Escribe el apóstol Santiago que nuestra perfección consiste en la virtud de la paciencia: “La paciencia ha de ir acompañada de obras perfectas para que seáis perfectos e íntegros, sin que dejéis nada que desear” (St 1, 4). Pues bien, habiéndonos dado el Señor a la Virgen María como ejemplo de perfección, fue necesario que la colmase de sufrimientos para que así nosotros pudiéramos admirar e imitar su heroica paciencia. Entre los mayores sufrimientos que la Madre de Dios padeció en su vida estuvo el que ahora vamos a meditar, es decir, el de la pérdida de su Hijo en el templo.
Quien nació ciego poco siente no ver la luz del día; pero quien durante algún tiempo ha tenido vista y ha gozado de luz, siente más duramente su ceguera.
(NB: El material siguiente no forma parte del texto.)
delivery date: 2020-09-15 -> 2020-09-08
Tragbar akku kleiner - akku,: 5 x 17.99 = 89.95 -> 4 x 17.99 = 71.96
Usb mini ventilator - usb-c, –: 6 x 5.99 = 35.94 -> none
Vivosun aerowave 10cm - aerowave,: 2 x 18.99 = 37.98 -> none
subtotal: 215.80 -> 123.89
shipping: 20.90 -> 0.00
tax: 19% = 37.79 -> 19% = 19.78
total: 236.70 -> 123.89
De modo semejante, los infelices que cegados por el fango de esta tierra poco han conocido a Dios, poco pesar sienten por no encontrarlo; pero quien, al contrario, iluminado por luz del cielo ha sido hallado digno de encontrar con el amor la dulce presencia del sumo bien, cómo se duele cuando se siente privado de él. Veamos, pues, cuán dolorosa tuvo que ser para María, que estaba acostumbrada a gozar de la dulcísima presencia de su Jesús, esta tercera espada que la hirió cuando, habiéndolo perdido en Jerusalén, se vio por tres días privada de él.
Narra san Lucas en el capítulo II que acostumbrando la Virgen con san José su esposo y con Jesús visitar el templo por la solemnidad de la Pascua, fueron allí, según la costumbre, cuando el niño tenía doce años; pero habiéndose quedado Jesús en Jerusalén cuando ya se volvían, ella no se dio cuenta porque pensaba que iba con la comitiva. Por lo que al llegar la noche preguntó por el Hijo, y al no encontrarlo se volvió presurosa a Jerusalén en su busca. Y no lo encontró sino después de tres días.
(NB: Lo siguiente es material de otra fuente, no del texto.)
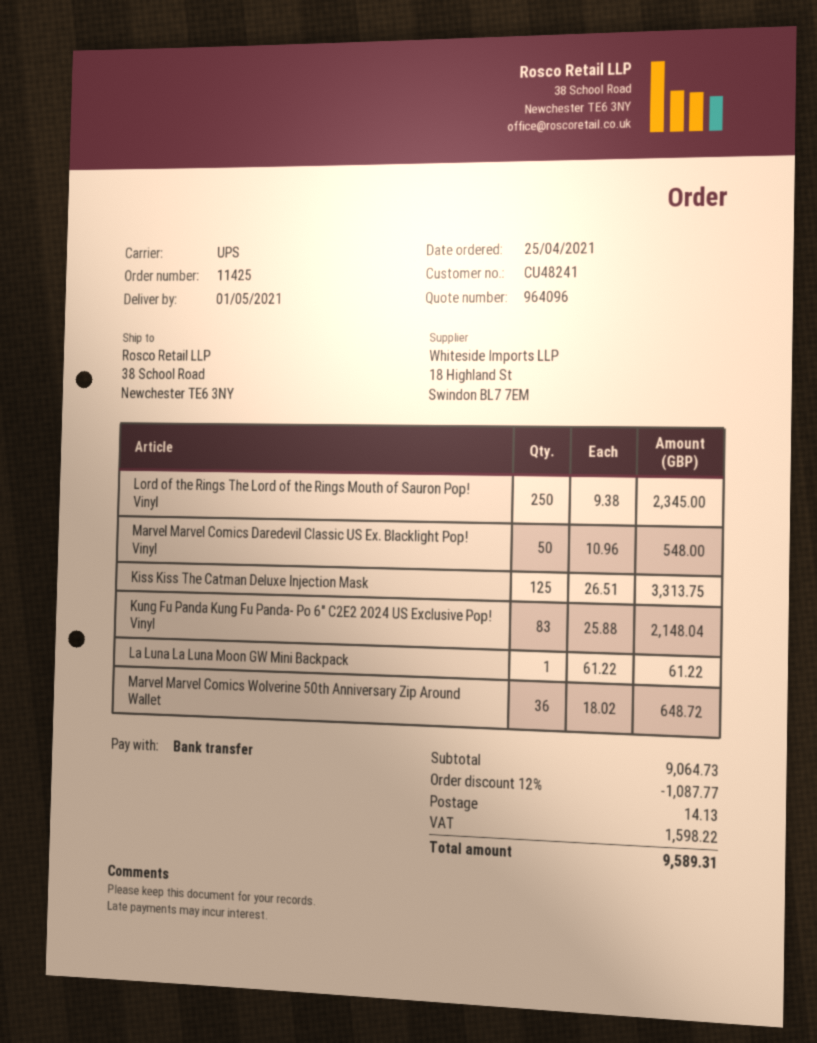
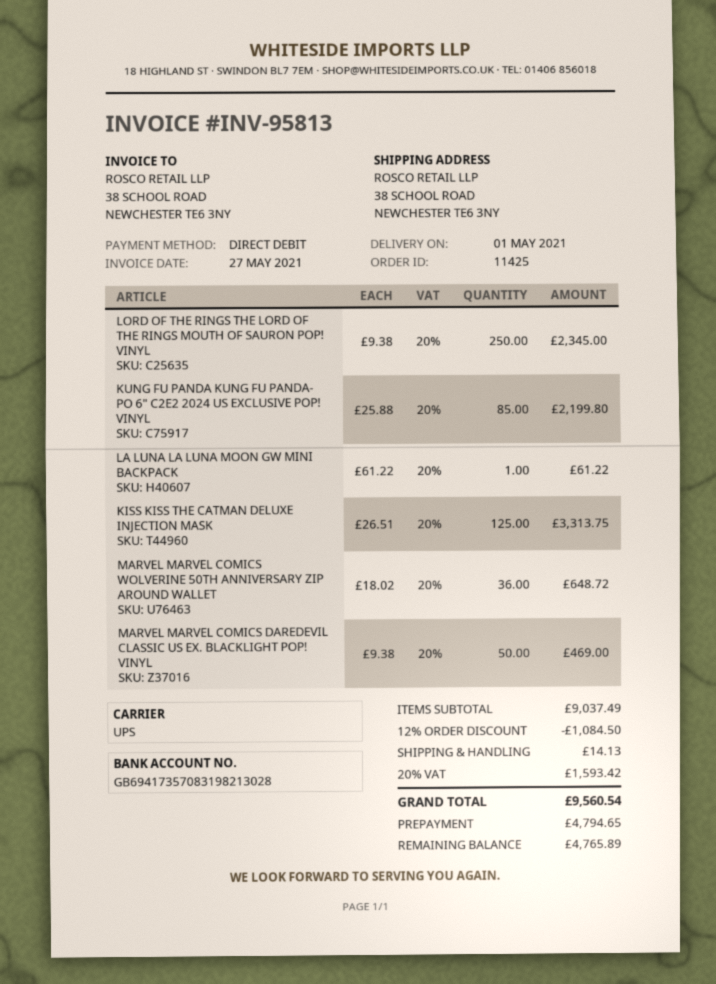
payment method: bank transfer -> direct debit
Marvel Marvel Comics Daredevil Classic US Ex. Blacklight Pop! Vinyl: 50 x 10.96 = 548.00 -> 50 x 9.38 = 469.00
Kung Fu Panda Kung Fu Panda- Po 6" C2E2 2024 US Exclusive Pop! Vinyl: 83 x 25.88 = 2148.04 -> 85 x 25.88 = 2199.80
subtotal: 9064.73 -> 9037.49
discount: 12% = 1087.77 -> 12% = 1084.50
tax: 1598.22 -> 1593.42
total: 9589.31 -> 9560.54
Ahora consideremos qué afán tuvo que experimentar esta afligida madre durante aquellos tres días en los que anduvo por todas partes preguntando por su Hijo, como la esposa de los Cantares: “¿Acaso habéis visto al que ama mi alma?” (Ct 3, 3), sin que nadie le diera razón. María, con cuánta mayor ternura, cansada y fatigada sin haber encontrado a su amado, podía decir lo que Rubén de su hermano José: “El niño no aparece y, entonces, ¿a dónde iré yo?” (Gn 37, 30). Mi Jesús no aparece y yo no sé qué más hacer para encontrarlo, pero ¿a dónde voy sin mi tesoro?
Ella, llorando constantemente durante aquellos tres días, podía repetir con
David: “Son mis lágrimas mi pan de día y de noche, mientras me dicen todo el día: ¿En dónde está tu Dios?” (Sal 4, 4). Con razón escribe Pelbarto que aquellas noches la afligida madre no durmió, llorando y suplicando a Dios que le hiciese encontrar a su Hijo. Y durante este tiempo, al decir de san Bernardo, se dirigía con frecuencia a su mismo Hijo con las palabras de la Esposa: “Indícame, amor de mi alma, dónde apacientas el rebaño, dónde lo llevas a sestear a mediodía, para que yo no ande como errante” (Ct 1, 7). Hijo, hazme conocer dónde estás para que no ande por más tiempo a la ventura buscándote en vano.